Aucun écrivain rosicrucien ne donne ce renseignement. Près d'un siècle plus tard, Sincerus Renatus le reproduit. Soulignons que la brochure de Neuhaus est écrite sur un ton badin ; sa traduction française a été souvent réunie au libelle de Gabriel Naudé dont nous parlerons plus loin. Les écrivains rosicruciens cherchèrent plusieurs fois à réfuter ces deux auteurs (15). Et le P. Jacques Gaultier, de la Compagnie de Jésus, le grand adversaire de la Fraternité, disait du livre de Neuhaus « qu'on ne savait pas s'il était pour ou contre les Rose-Croix ».

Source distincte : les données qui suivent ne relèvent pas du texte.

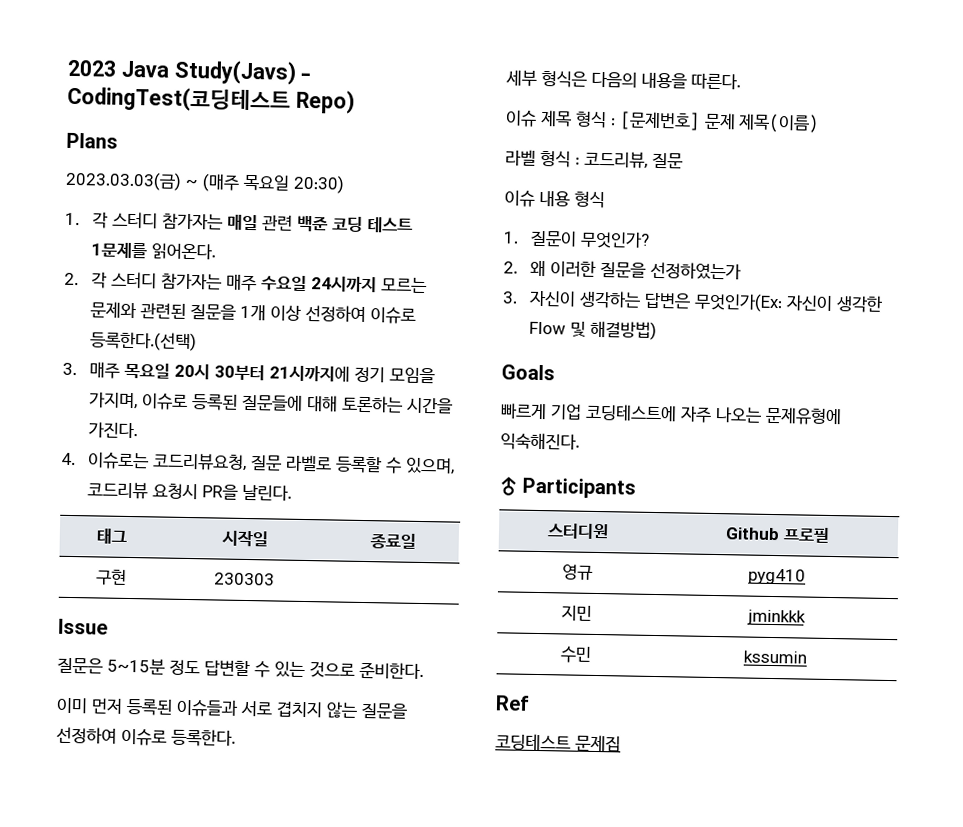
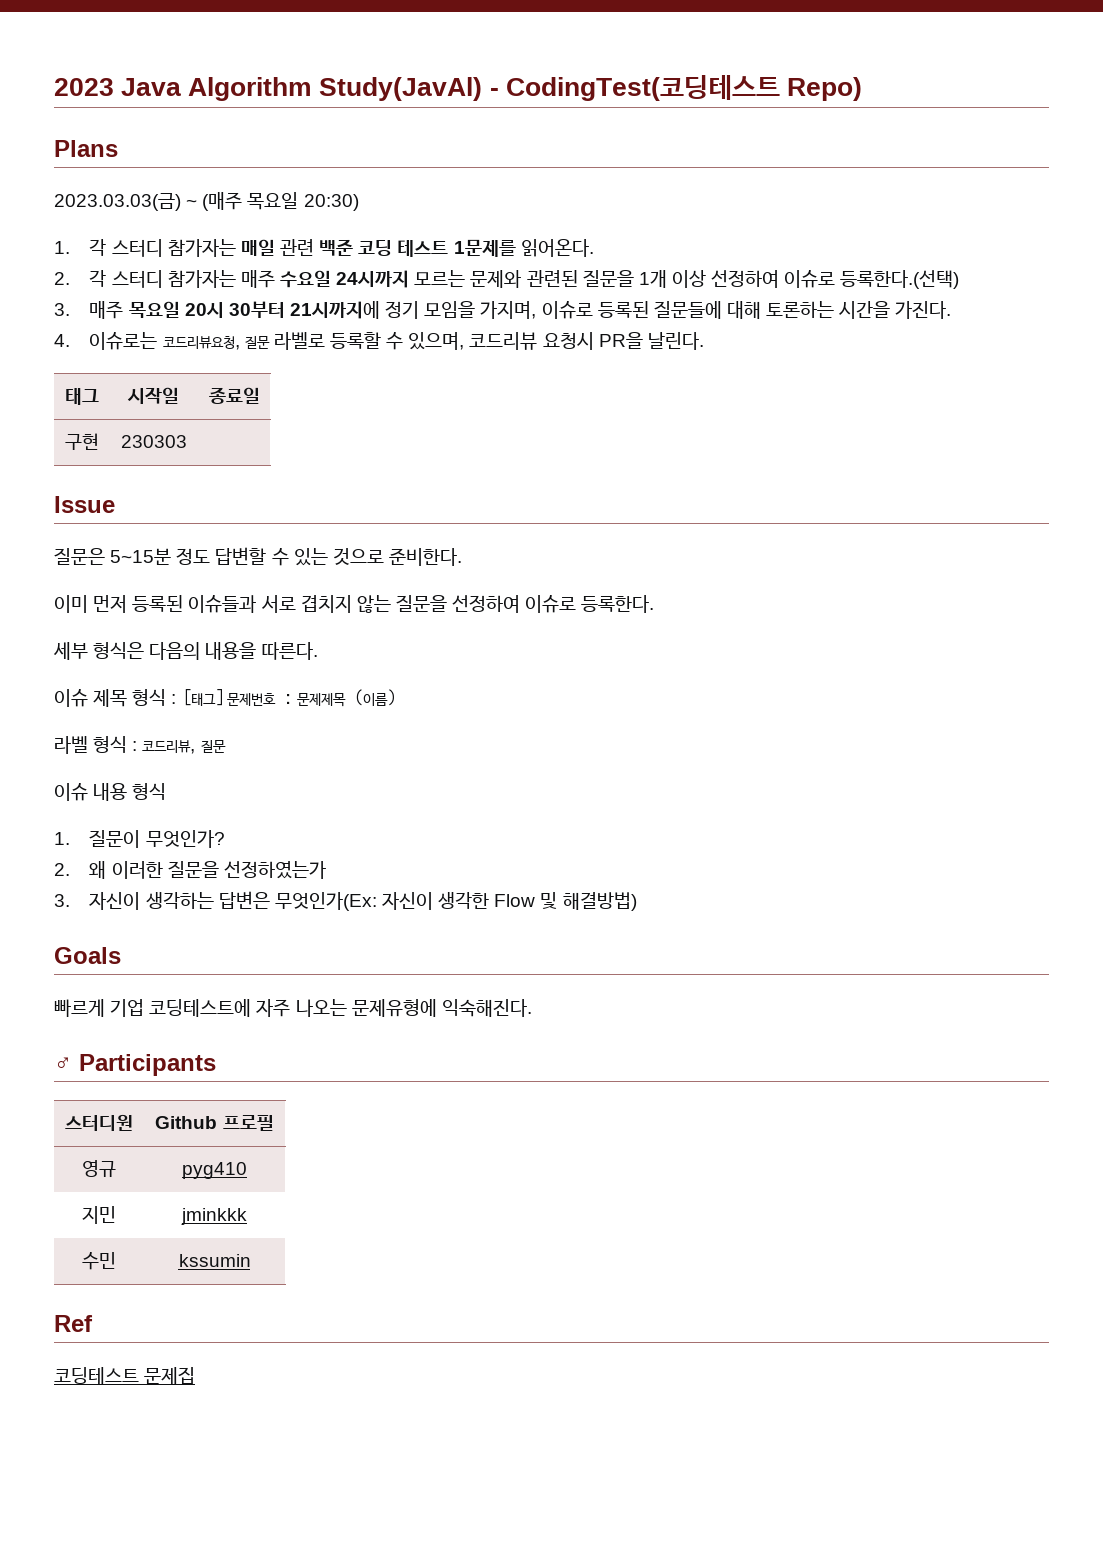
- 2023 Java Study(Javs) - CodingTest(코딩테스트 Repo)
+ 2023 Java Algorithm Study(JavAl) - CodingTest(코딩테스트 Repo)
- 이슈 제목 형식 : [문제번호] 문제 제목(이름)
+ 이슈 제목 형식 : [태그] 문제번호 : 문제제목 (이름)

(1) E. AROUX : La Comédie de Dante, traduire en vers selon la lettre et commentée selon l'esprit ; suivie de la clé du langage symbolique des Fidèles d'Amour. Paris (Renouard), 1856, 2 vol. Aroux est également l'auteur d'un livre intitulé : Dante hérétique, révolutionnaire et socialiste.
(2) Il est à remarquer que Dante prend comme guide dans les plus hauts cercles du Paradis saint Bernard, qui rédigea la règle de l'Ordre du Temple.

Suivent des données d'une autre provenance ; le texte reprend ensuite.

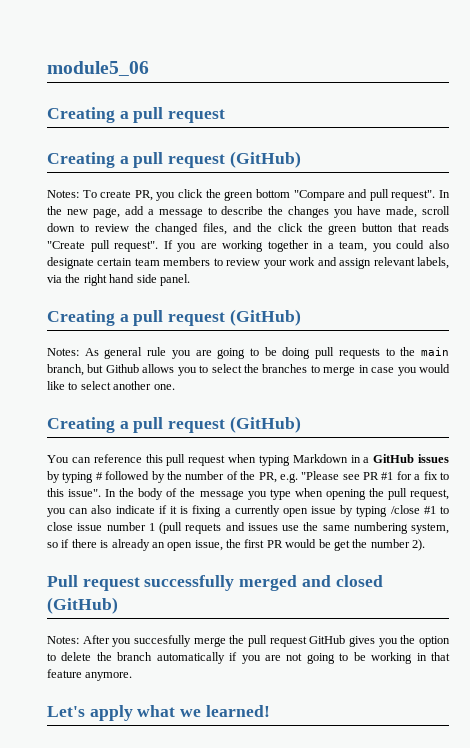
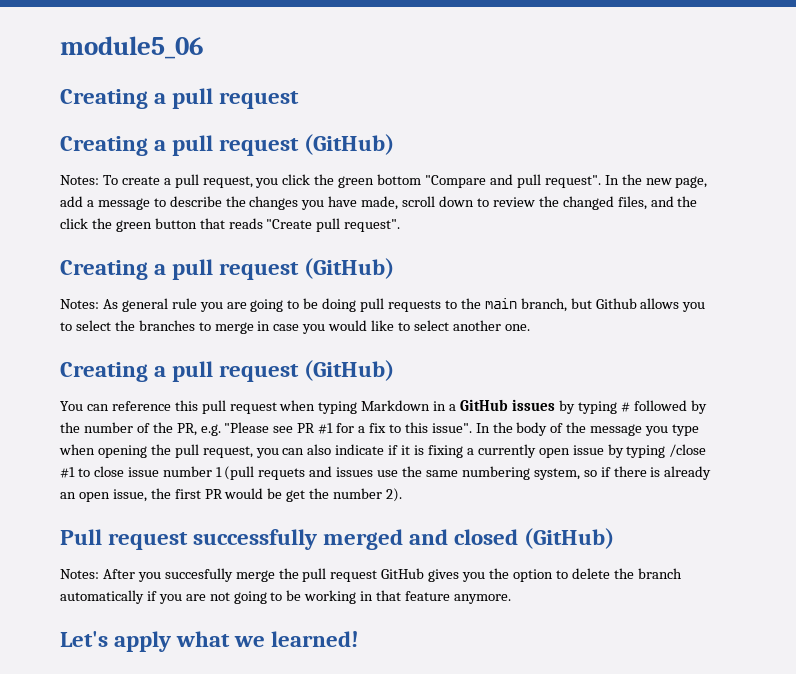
- Notes: To create PR, you click the green bottom "Compare and pull request".
+ Notes: To create a pull request, you click the green bottom "Compare and pull request".
- If you are working together in a team, you could also designate certain team members to review your work and assign relevant labels, via the right hand side panel.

(3) L'auteur ajoute en note : « Il s'agissait, dans le Tiers Ordre, de constituer une armée immense qui eût à coeur de faire régner plus de justice et d'égalité parmi les hommes ». Frédéric MORIN : Saint François d'Assise et les Franciscains. Paris, 1853.
(4) L'Ésotérisme de Dante. Paris (Ch. Bosse), 1925.
(5) « Je prie pour que tous soient un comme toi, Père, tu es en moi et moi en toi ». (Evangile de saint Jean XVII, 21 . « Ils sont trois qui rendent témoignage dans le ciel : le Père, le Verbe et l'Esprit Saint et ces trois sont un ; et ils sont trois qui rendent témoignage sur la terre : l'Esprit, l'eau et le sang et ces trois sont un. » (1re Epitre de saint Jean V, 8).
(6) Jean ARNDT, un des principaux écrivains rosicruciens, traduisit en allemand l'Imitation de Jésus-Christ.
(7) Résumé de toute la philosophie et de l'alchimie de la Fraternité de la Rose-Croix, fait par ordre du sérénissime comte de Falkenstein, notre Imperator; en l'an du Seigneur 1574.